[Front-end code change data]
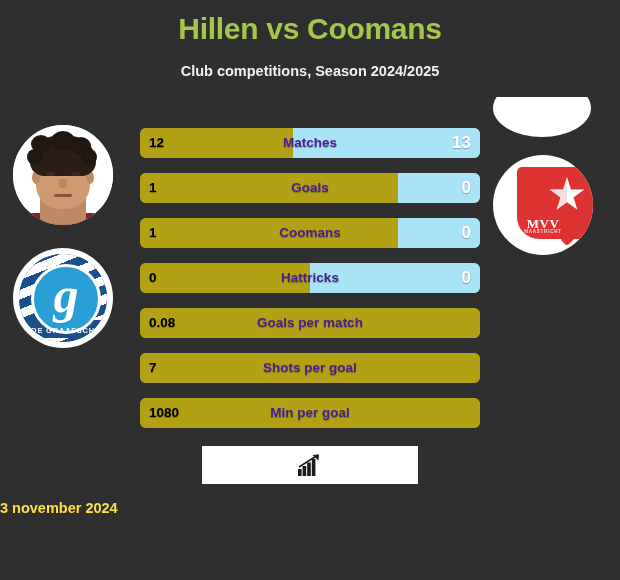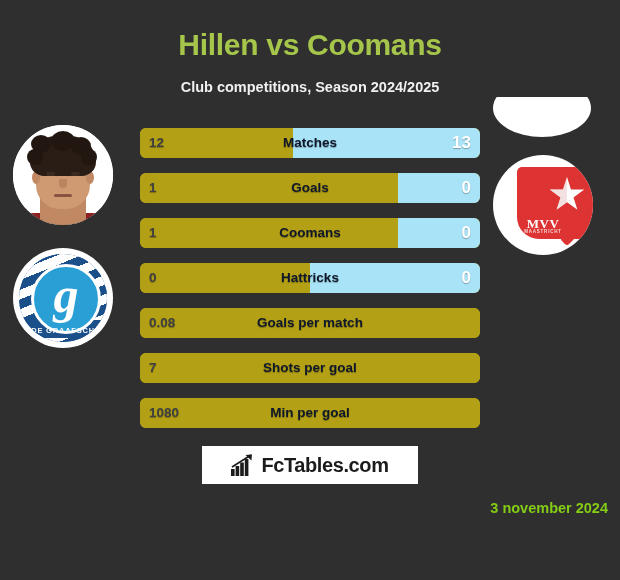"Hillen vs Coomans" .title { margin-top: 27px -> 11px }
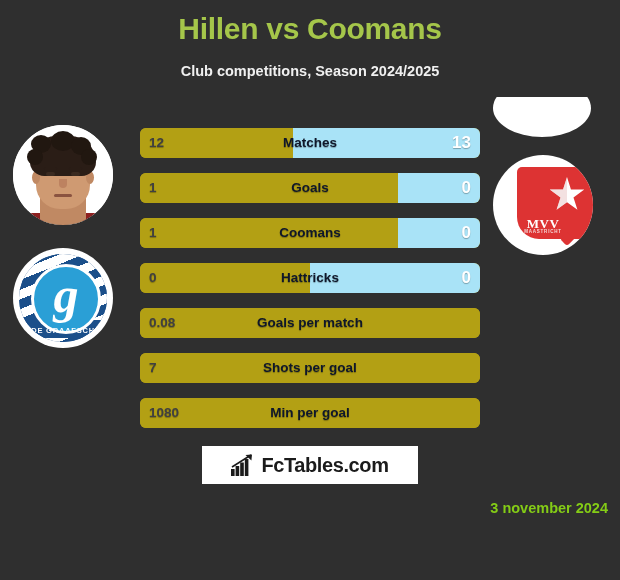"12" .bar-val-left { color: #404040 -> #000000 }
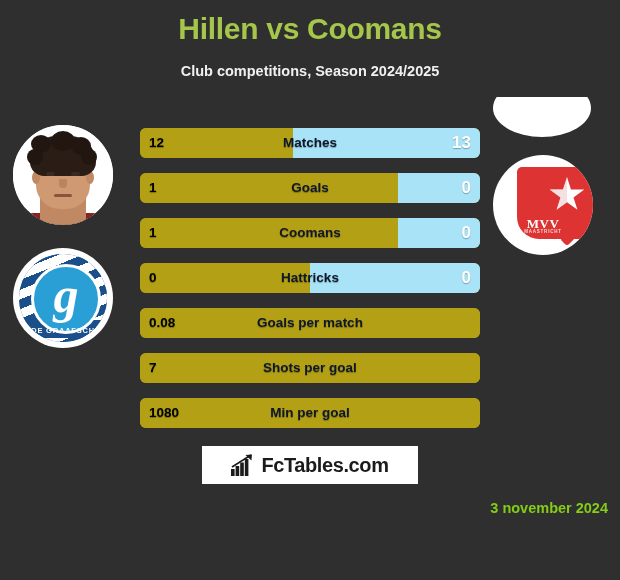"Matches" .bar-label { color: #0f172a -> #4c1d95 }
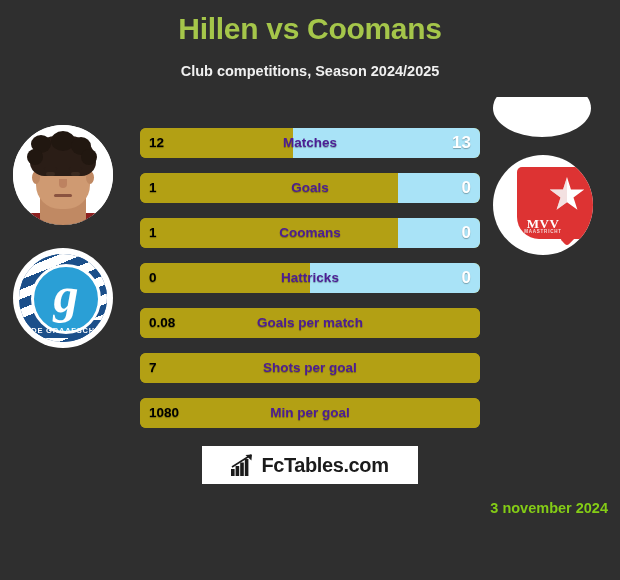"FcTables.com" span.logo-text { html: <span>FcTables.com</span> -> none }
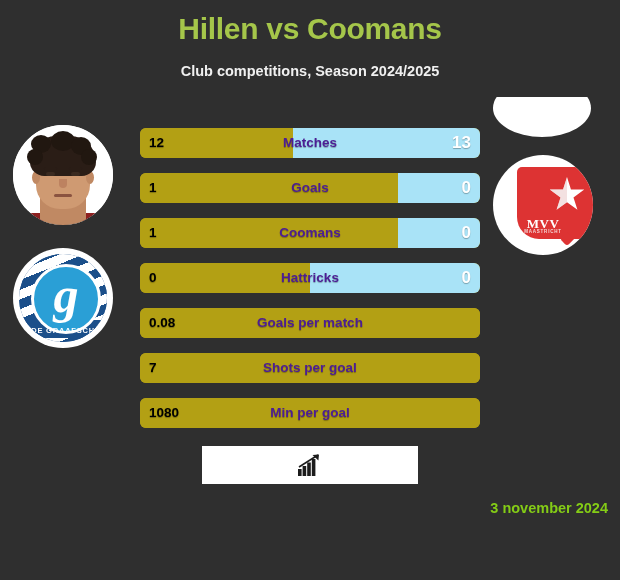"3 november 2024" .footer-date { color: #84cc16 -> #fde047; text-align: right -> left }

* TASK STATEMENT *
Please set down every record exactly as it appears, leaving out the pictures.

* WRITTEN ANSWER *
"Hillen vs Coomans" .title { margin-top: 27px -> 11px }
"12" .bar-val-left { color: #404040 -> #000000 }
"Matches" .bar-label { color: #0f172a -> #4c1d95 }
"FcTables.com" span.logo-text { html: <span>FcTables.com</span> -> none }
"3 november 2024" .footer-date { color: #84cc16 -> #fde047; text-align: right -> left }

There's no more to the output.